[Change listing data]

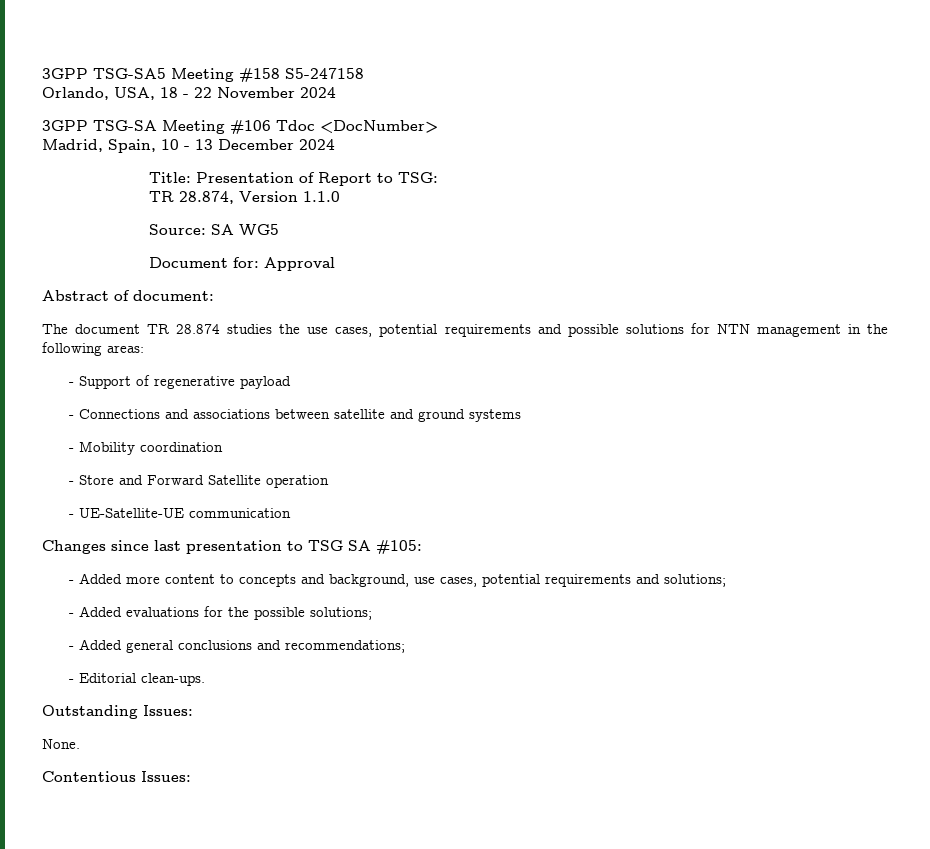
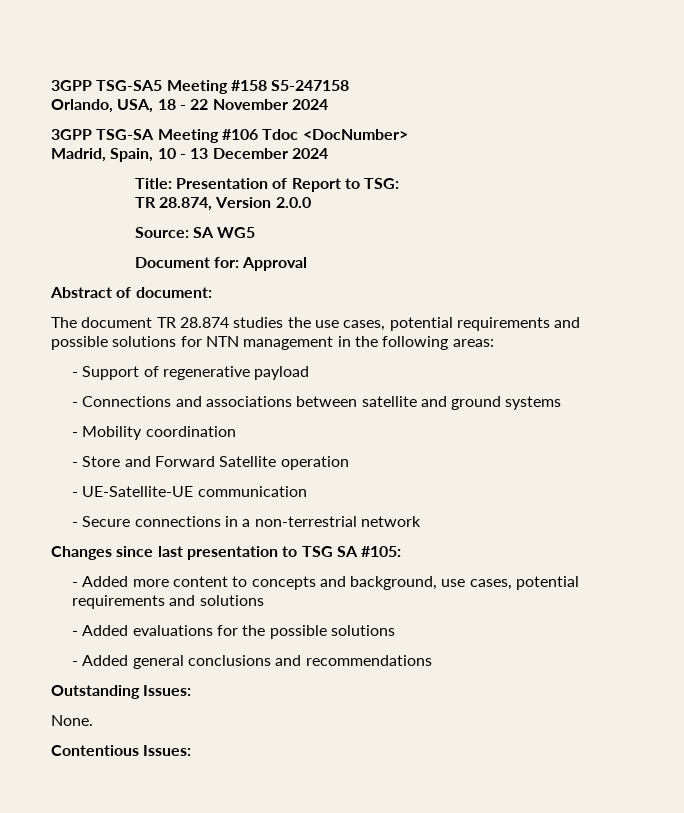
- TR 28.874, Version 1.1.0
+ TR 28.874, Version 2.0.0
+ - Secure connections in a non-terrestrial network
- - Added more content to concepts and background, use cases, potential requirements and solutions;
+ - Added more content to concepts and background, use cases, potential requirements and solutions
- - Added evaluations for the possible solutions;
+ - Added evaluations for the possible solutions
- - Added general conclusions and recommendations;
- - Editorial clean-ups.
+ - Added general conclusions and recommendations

**What you need to do**
Lines holding "concepts": copy each one from the records above.

**Answer space**
- - Added more content to concepts and background, use cases, potential requirements and solutions;
+ - Added more content to concepts and background, use cases, potential requirements and solutions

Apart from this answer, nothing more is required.